Timeless as it is, commonplace as it may be, and trite as it may sound, the concept of creating life, giving birth and becoming a parent is enormous for me. Were it not for Abbi’s increasingly-significant bump, or last month’s ultrasound, I might not even believe it was happening to us. For a sensitive guy like myself (to say nothing of someone who is so old and lived alone for so long), it’s a lot of change. I keep reminding myself to focus on Abbi’s needs, afford her latitude on account of hormones, and brace myself to become secondary. I keep trying to squelch my anxiety about a sterile birth presided over by some Nazi automaton, about being boxed out of the process, becoming irrelevant. I keep trying to let go of my expectations, my fantasies, my thin skin. I keep telling myself, “It’s not about you.”

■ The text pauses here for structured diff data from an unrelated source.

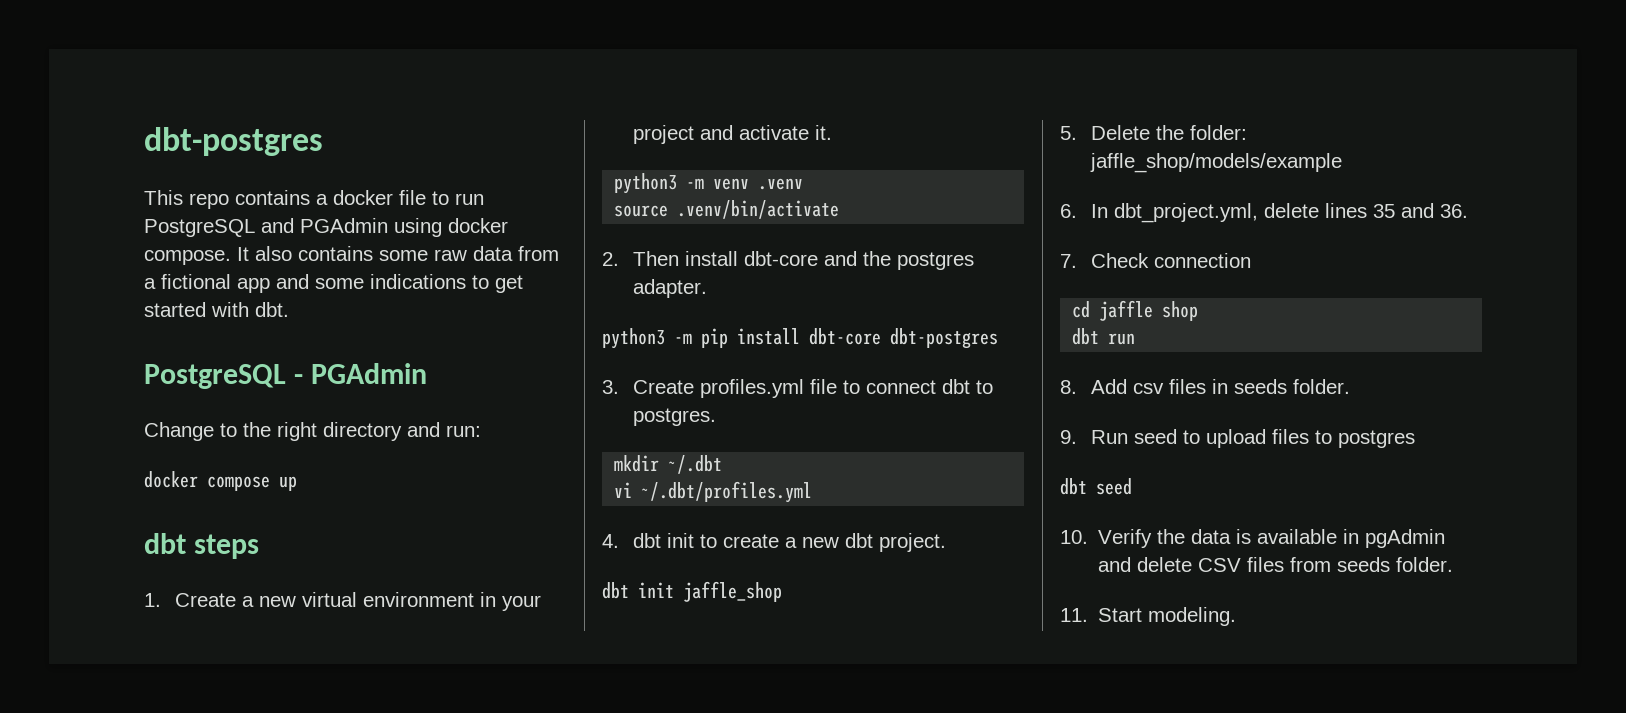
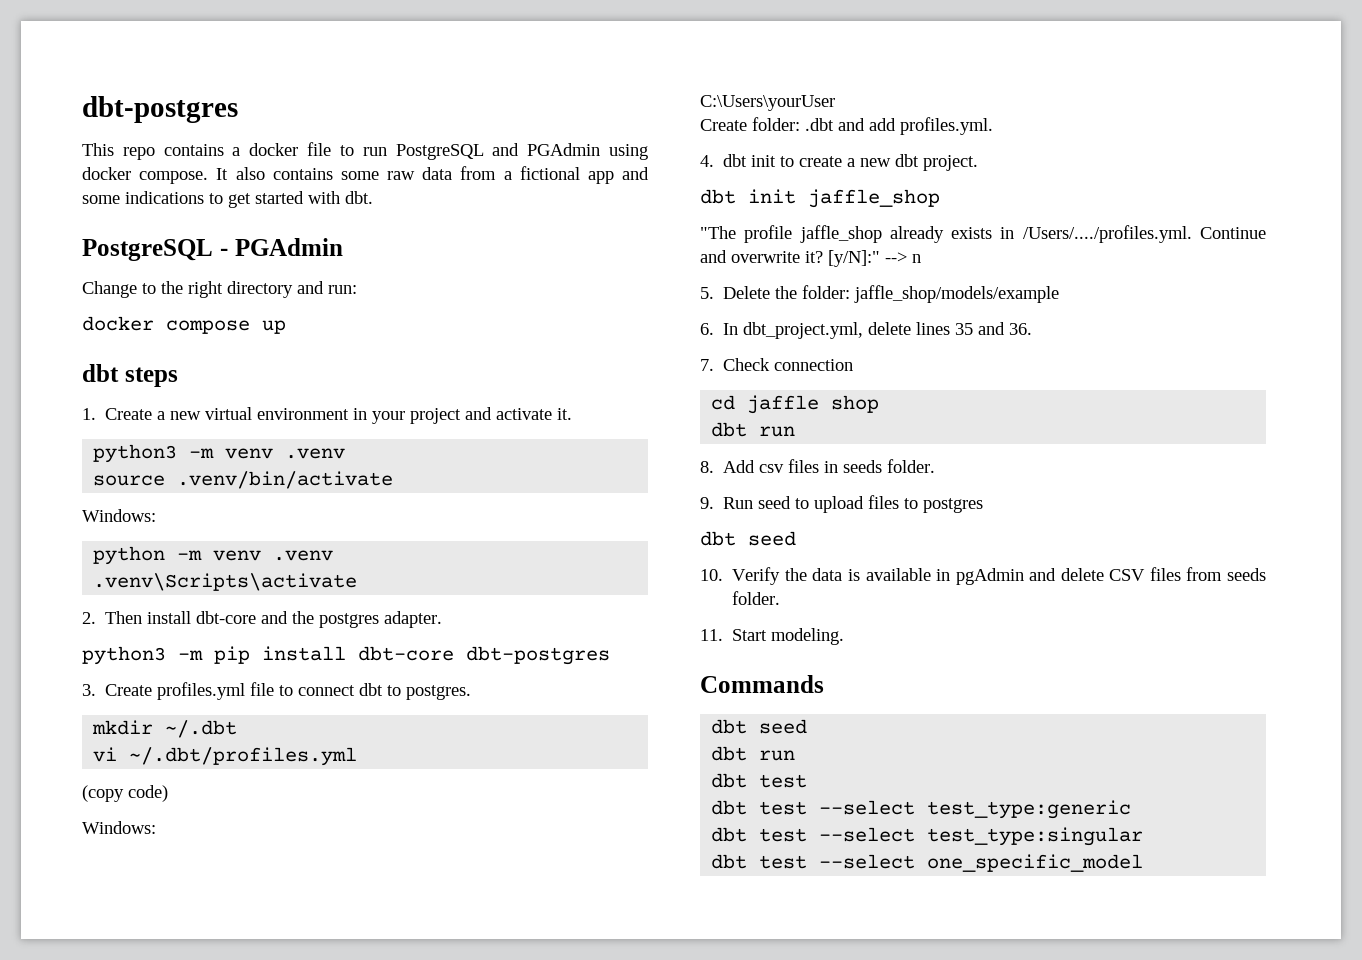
  source .venv/bin/activate
+ Windows:
+ python -m venv .venv
+ .venv\Scripts\activate
+ (copy code)
+ Windows:
+ C:\Users\yourUser
+ Create folder: .dbt and add profiles.yml.
+ "The profile jaffle_shop already exists in /Users/..../profiles.yml. Continue and overwrite it? [y/N]:" --> n
+ Commands
+ dbt seed
+ dbt run
+ dbt test
+ dbt test --select test_type:generic
+ dbt test --select test_type:singular
+ dbt test --select one_specific_model

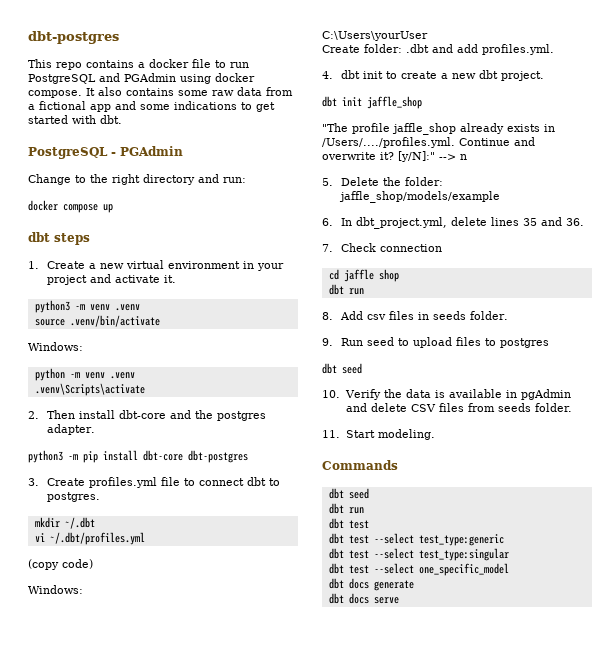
+ dbt docs generate
+ dbt docs serve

Afterwards, it took me approximately six minutes to say the wrong thing (or, the right-intentioned thing the wrong way). I bit my tongue, affording us both time to settle into what we’d learned about the rapidly-approaching gaping yawn. Sliding home through the blizzard-strewn streets, I held Abbi close against the wind, and remembered something Erica said.

“Right now, you’re worrying about your baby’s health, and your baby’s birth,” she said. “And you think, ‘If I can just get the kid out here and count all the fingers and toes then we’ll all be ok!’ But I think you’re going to find that you don’t stop worrying when your baby’s born, you just start worrying about other things.”

Evolutionary biology is an amazing process. It makes something news from a pair of something elses. It divides cell after cell, each one knowing what it is, where it goes, and what it does. It gives a new mother nausea to inform her something major is happening. It protects the fetus from a new mother not yet heeding these new signs by not implanting, then ramps up relaxing production, loosening joints to increase flexibility. It creates vernix to protect a baby’s skin, and create an environment for bacteria to culture and build an immune system. It truly is one miracle after another.

And once we’re here, blinking into the bright light of our new lives? All we can do is keep breathing.